WORK REQUEST:
Reproduce the entries in full. Exclude all images from the copy.

*** DATA RECORDS ***

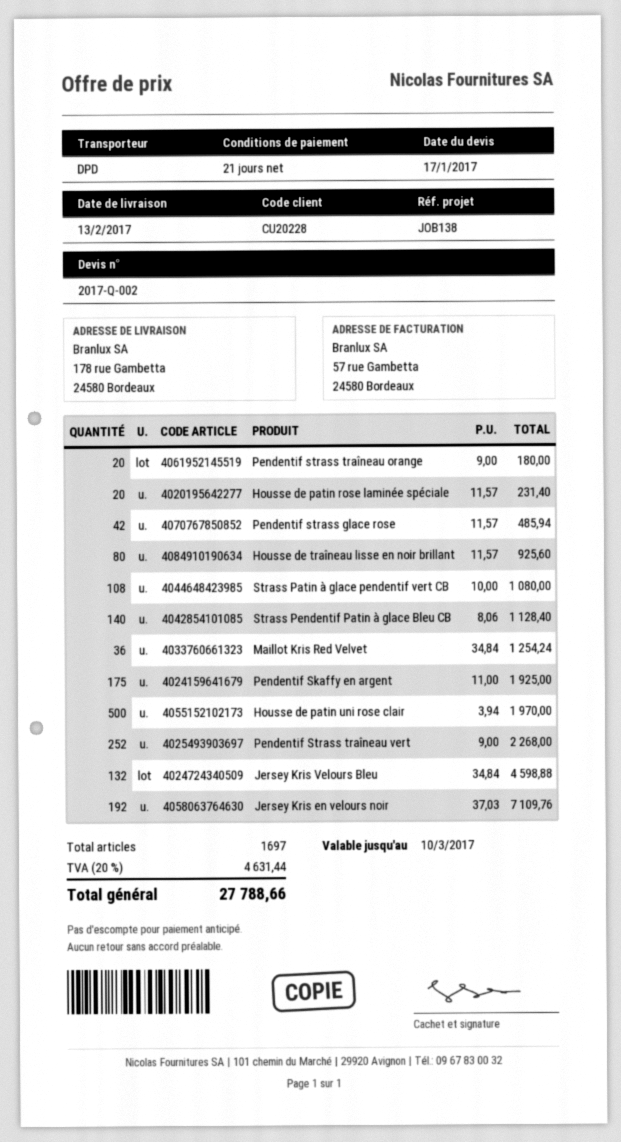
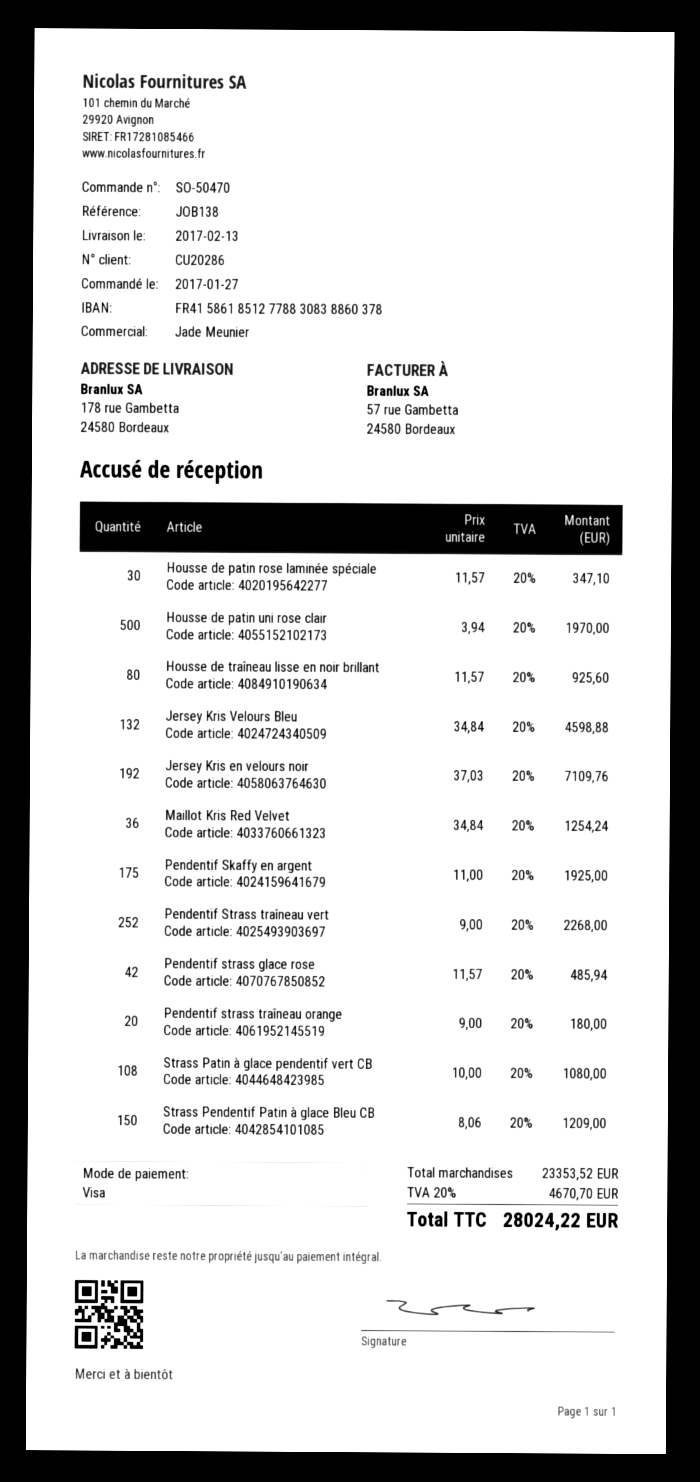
customer number: CU20228 -> CU20286
Housse de patin rose laminée spéciale: 20 x 11.57 = 231.40 -> 30 x 11.57 = 347.10
Strass Pendentif Patin à glace Bleu CB: 140 x 8.06 = 1128.40 -> 150 x 8.06 = 1209.00
tax: 20% = 4631.44 -> 20% = 4670.70
total: 27788.66 -> 28024.22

*** End of DATA RECORDS ***

WRITTEN REPLY:
customer number: CU20228 -> CU20286
Housse de patin rose laminée spéciale: 20 x 11.57 = 231.40 -> 30 x 11.57 = 347.10
Strass Pendentif Patin à glace Bleu CB: 140 x 8.06 = 1128.40 -> 150 x 8.06 = 1209.00
tax: 20% = 4631.44 -> 20% = 4670.70
total: 27788.66 -> 28024.22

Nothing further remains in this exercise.